**Requirement**
Write the entries out exactly, with the final line being the one containing "tax: 7% = 14.32 -> 7% = 19.95".

**Version difference data**
★ ★ ★ ★ ★
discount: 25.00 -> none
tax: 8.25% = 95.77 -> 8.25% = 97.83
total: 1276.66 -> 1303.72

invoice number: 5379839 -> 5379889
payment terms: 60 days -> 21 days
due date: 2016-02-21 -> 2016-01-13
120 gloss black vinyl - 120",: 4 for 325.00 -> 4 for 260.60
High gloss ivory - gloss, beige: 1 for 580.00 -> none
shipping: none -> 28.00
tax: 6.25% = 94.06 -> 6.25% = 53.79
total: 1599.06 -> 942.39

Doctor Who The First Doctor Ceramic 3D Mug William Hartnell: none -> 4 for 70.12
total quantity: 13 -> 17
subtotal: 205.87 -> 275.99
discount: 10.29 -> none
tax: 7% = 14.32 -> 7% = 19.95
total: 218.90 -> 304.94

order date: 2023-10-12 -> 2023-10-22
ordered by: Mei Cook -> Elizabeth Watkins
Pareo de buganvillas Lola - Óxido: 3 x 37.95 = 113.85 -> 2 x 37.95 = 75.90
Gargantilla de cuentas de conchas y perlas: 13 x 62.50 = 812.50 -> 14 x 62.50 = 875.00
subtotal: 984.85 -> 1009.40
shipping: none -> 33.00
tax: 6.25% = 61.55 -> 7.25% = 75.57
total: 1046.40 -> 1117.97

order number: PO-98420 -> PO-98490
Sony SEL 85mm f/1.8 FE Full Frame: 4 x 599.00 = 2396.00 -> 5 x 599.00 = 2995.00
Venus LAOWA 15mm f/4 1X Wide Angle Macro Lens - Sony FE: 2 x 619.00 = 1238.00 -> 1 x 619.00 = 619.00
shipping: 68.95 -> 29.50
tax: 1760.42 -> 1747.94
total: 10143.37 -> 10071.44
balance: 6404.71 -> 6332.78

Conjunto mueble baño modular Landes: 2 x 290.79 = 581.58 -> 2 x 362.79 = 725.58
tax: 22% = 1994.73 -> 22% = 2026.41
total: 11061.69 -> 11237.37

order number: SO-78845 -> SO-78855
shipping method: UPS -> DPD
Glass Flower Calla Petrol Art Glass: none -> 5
★ ★ ★ ★ ★
**Answer area**
discount: 25.00 -> none
tax: 8.25% = 95.77 -> 8.25% = 97.83
total: 1276.66 -> 1303.72

invoice number: 5379839 -> 5379889
payment terms: 60 days -> 21 days
due date: 2016-02-21 -> 2016-01-13
120 gloss black vinyl - 120",: 4 for 325.00 -> 4 for 260.60
High gloss ivory - gloss, beige: 1 for 580.00 -> none
shipping: none -> 28.00
tax: 6.25% = 94.06 -> 6.25% = 53.79
total: 1599.06 -> 942.39

Doctor Who The First Doctor Ceramic 3D Mug William Hartnell: none -> 4 for 70.12
total quantity: 13 -> 17
subtotal: 205.87 -> 275.99
discount: 10.29 -> none
tax: 7% = 14.32 -> 7% = 19.95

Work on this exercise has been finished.